*What is expected:* With the pictures omitted, transcribe each line below exactly as it is.
*** Information shown ***
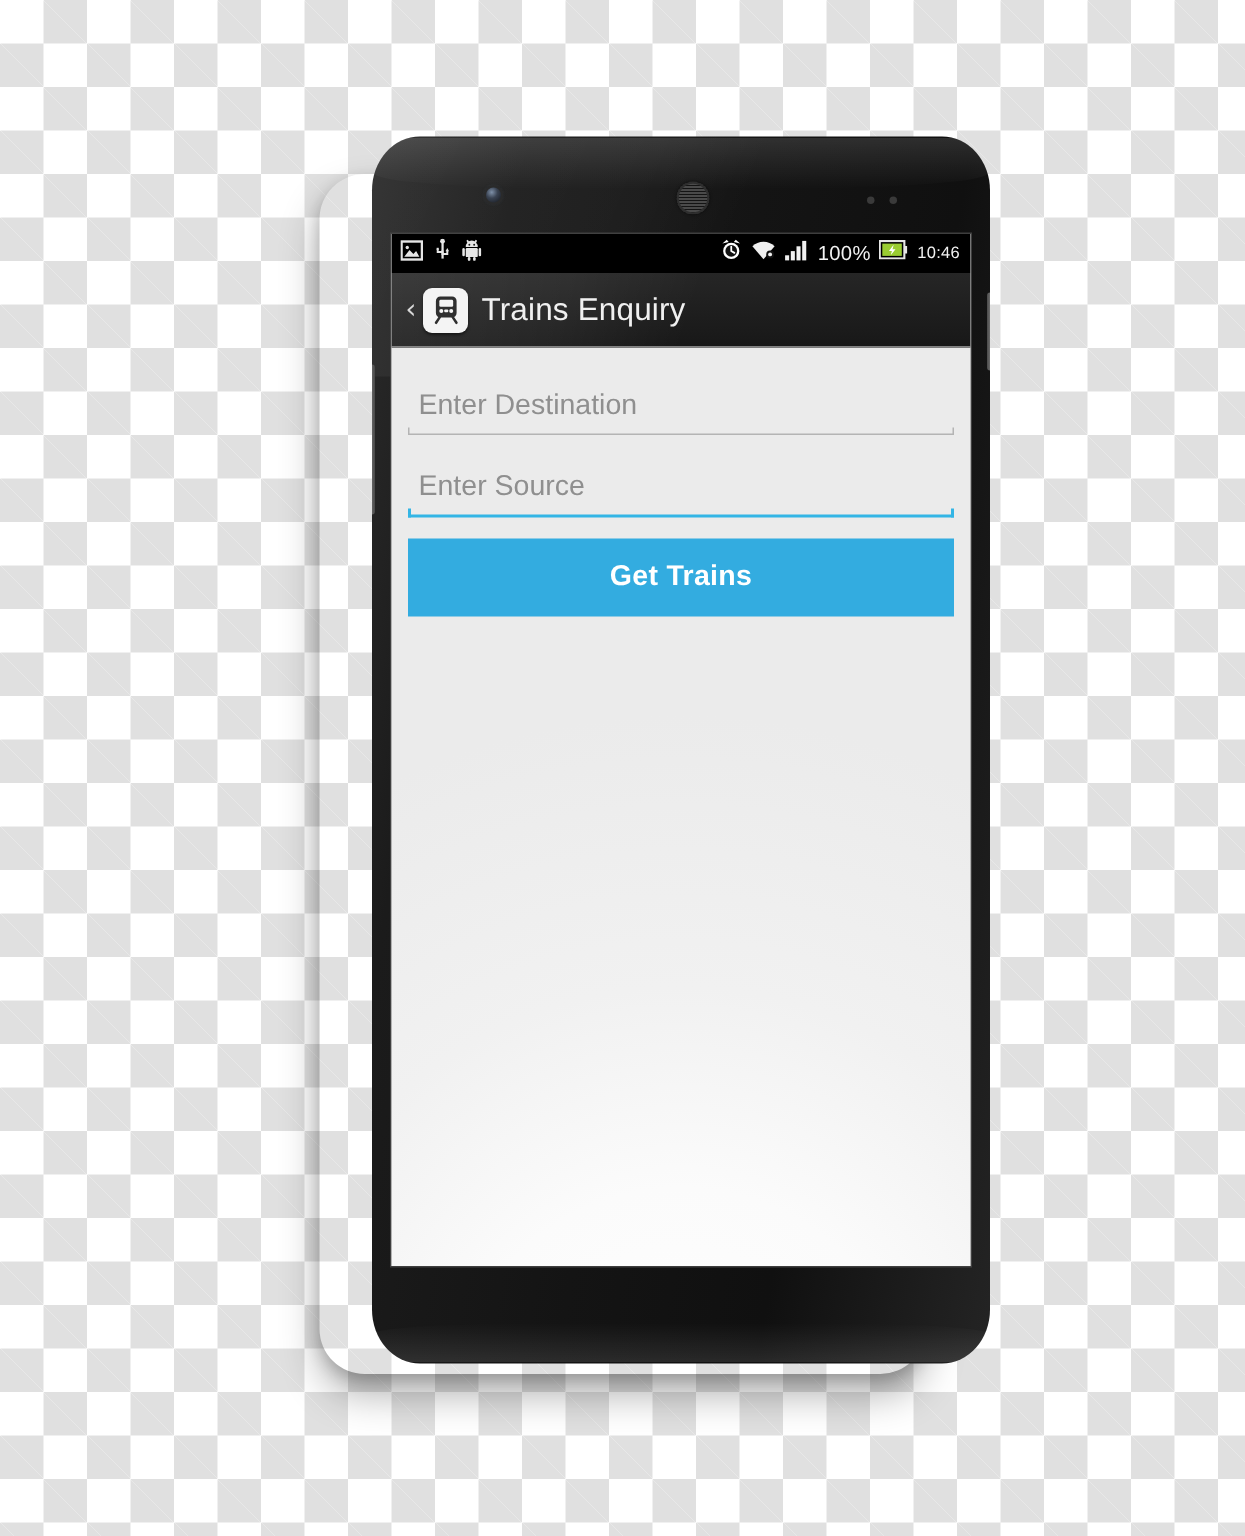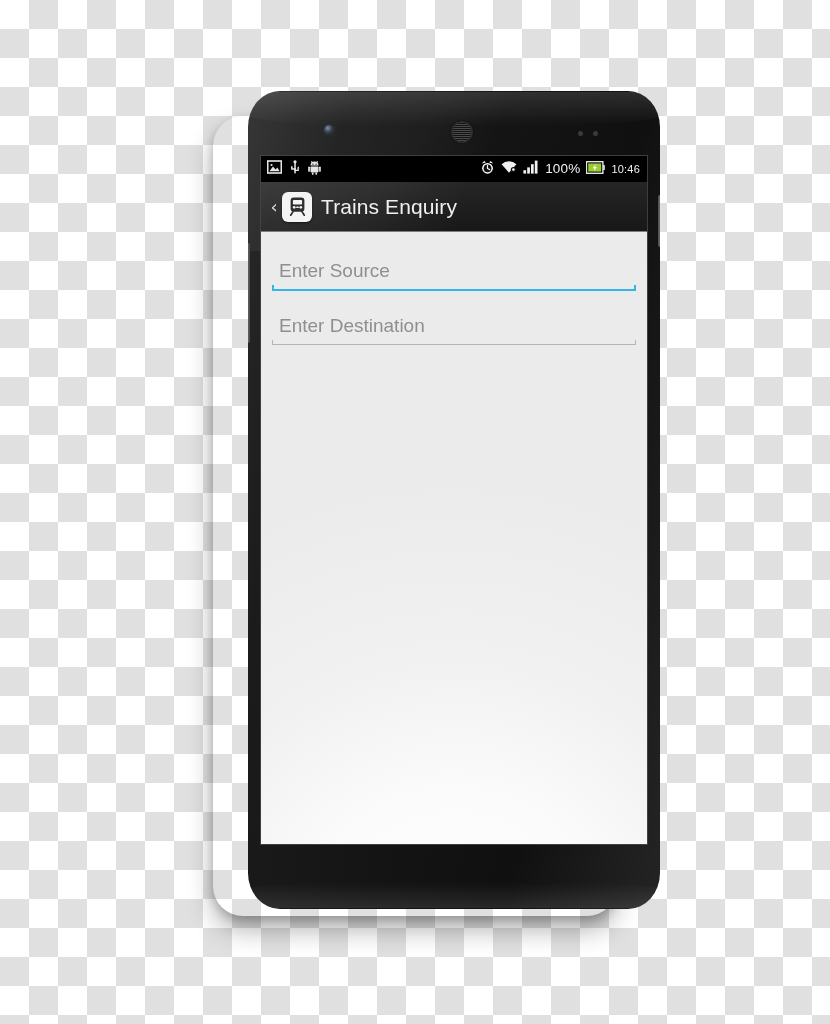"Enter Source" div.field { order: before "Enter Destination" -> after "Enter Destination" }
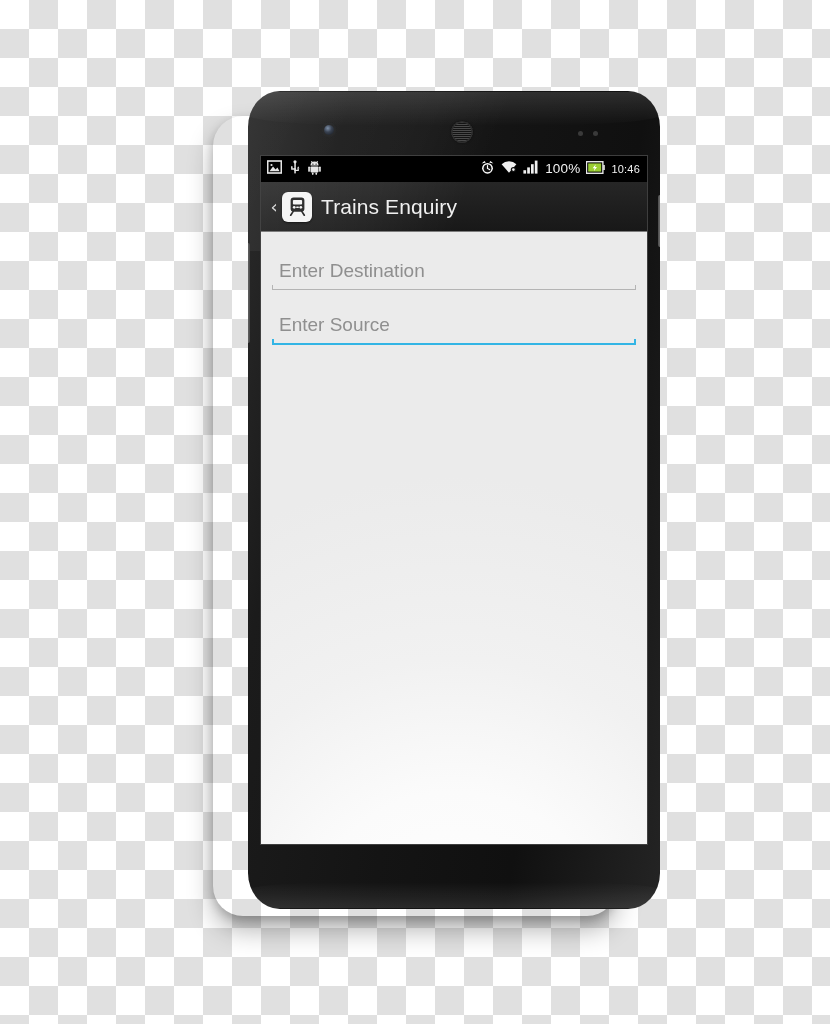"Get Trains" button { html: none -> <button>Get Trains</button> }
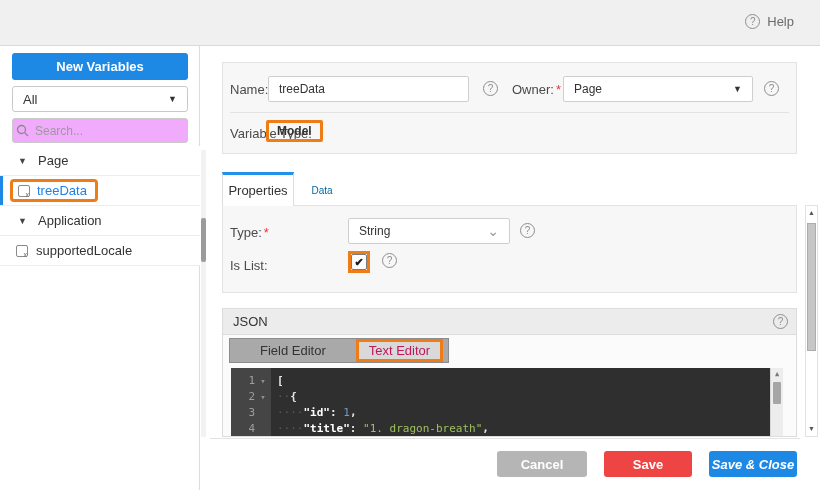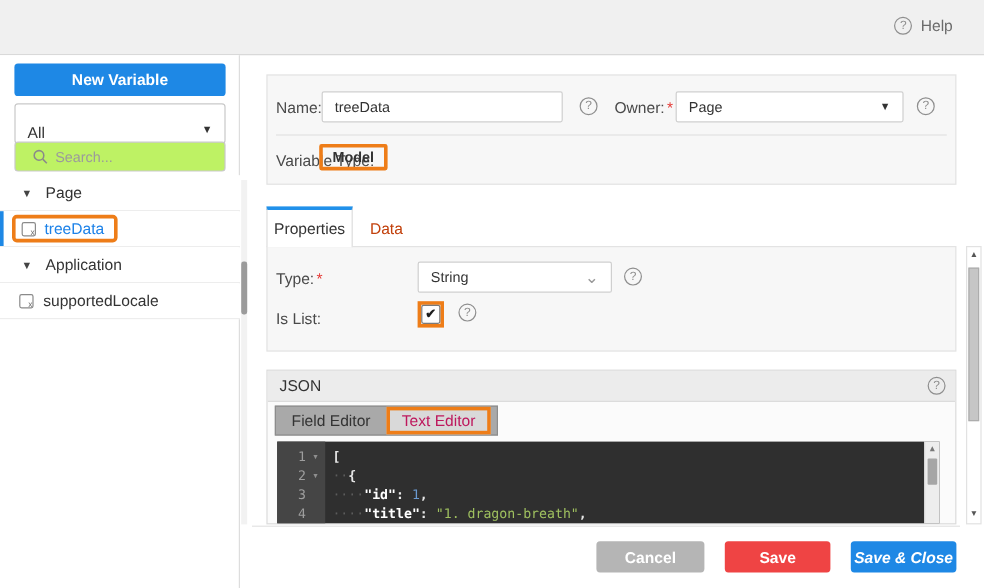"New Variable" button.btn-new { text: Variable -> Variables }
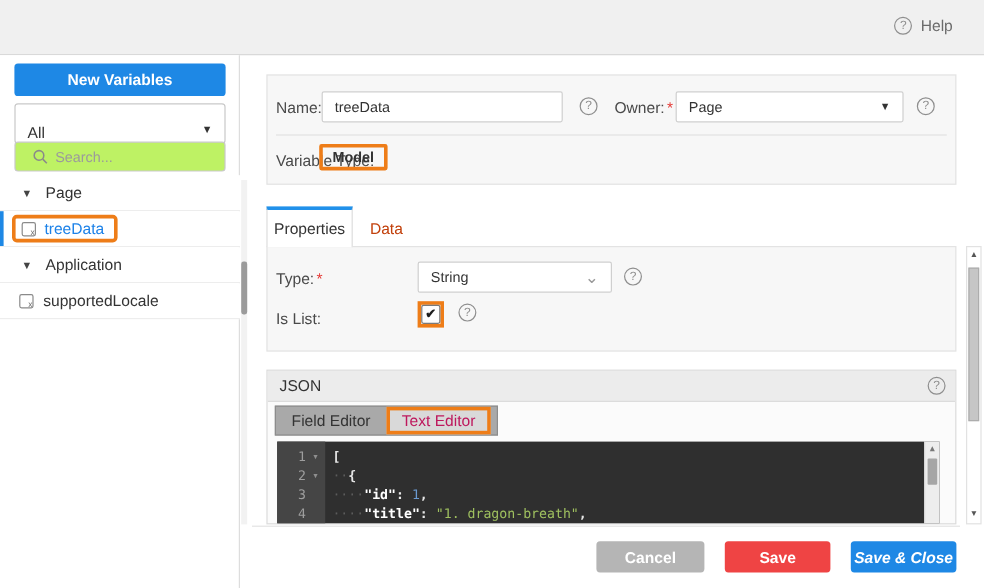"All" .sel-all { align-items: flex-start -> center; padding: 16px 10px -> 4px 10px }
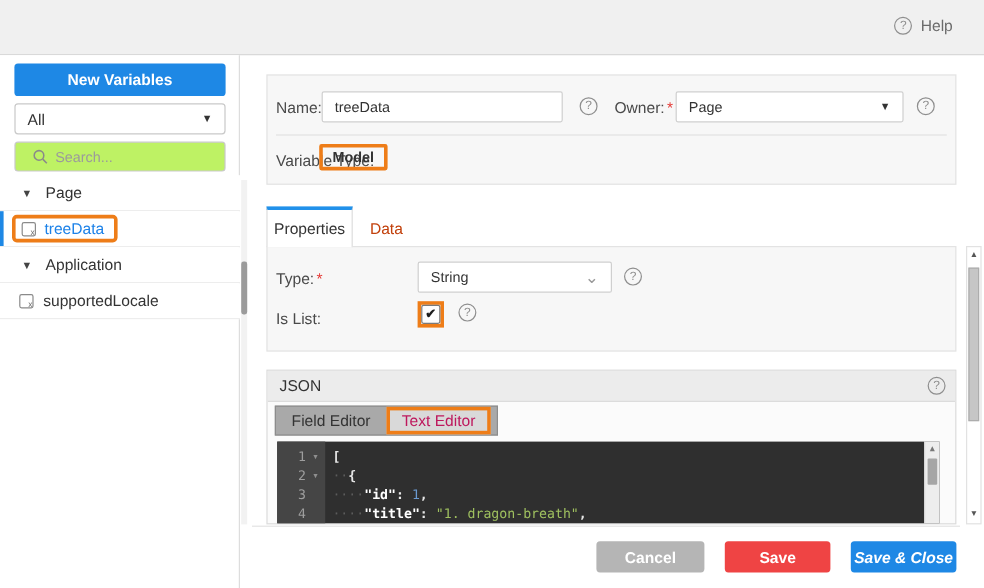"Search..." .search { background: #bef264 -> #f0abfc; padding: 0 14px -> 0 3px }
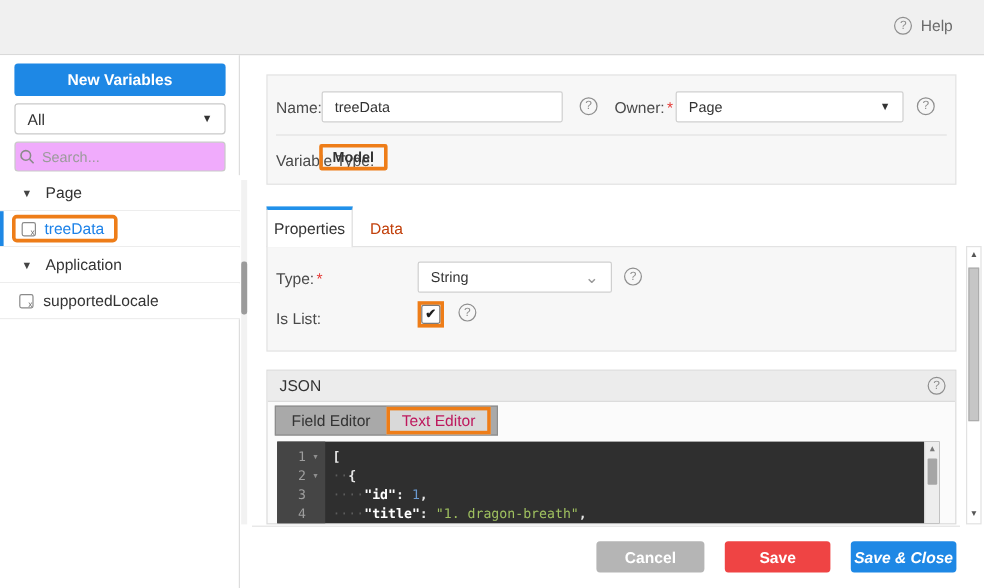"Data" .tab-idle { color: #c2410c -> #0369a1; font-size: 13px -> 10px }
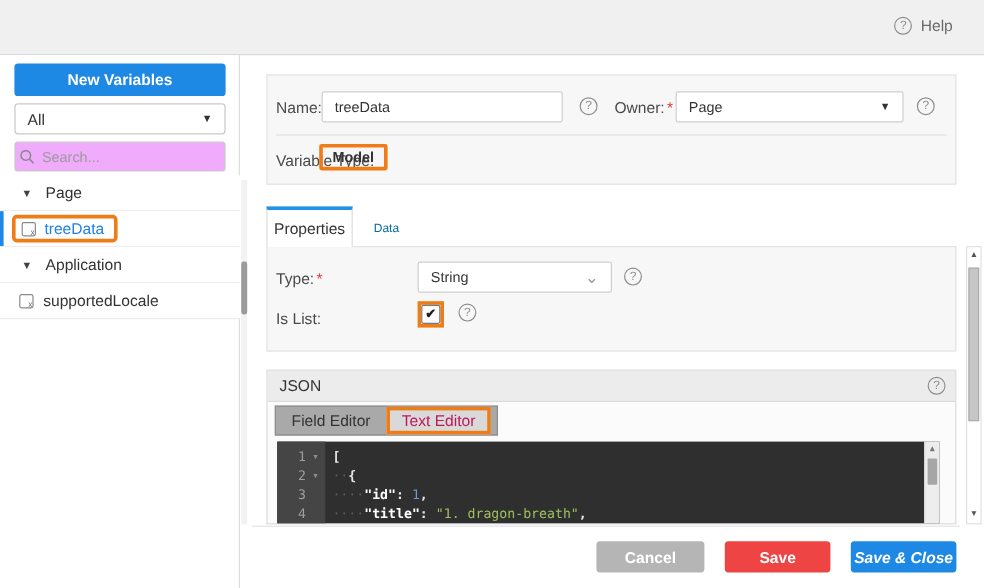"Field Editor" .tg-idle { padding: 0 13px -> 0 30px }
*** End of Information shown ***
*Output below:*
"Enter Source" div.field { order: before "Enter Destination" -> after "Enter Destination" }
"Get Trains" button { html: none -> <button>Get Trains</button> }
"New Variable" button.btn-new { text: Variable -> Variables }
"All" .sel-all { align-items: flex-start -> center; padding: 16px 10px -> 4px 10px }
"Search..." .search { background: #bef264 -> #f0abfc; padding: 0 14px -> 0 3px }
"Data" .tab-idle { color: #c2410c -> #0369a1; font-size: 13px -> 10px }
"Field Editor" .tg-idle { padding: 0 13px -> 0 30px }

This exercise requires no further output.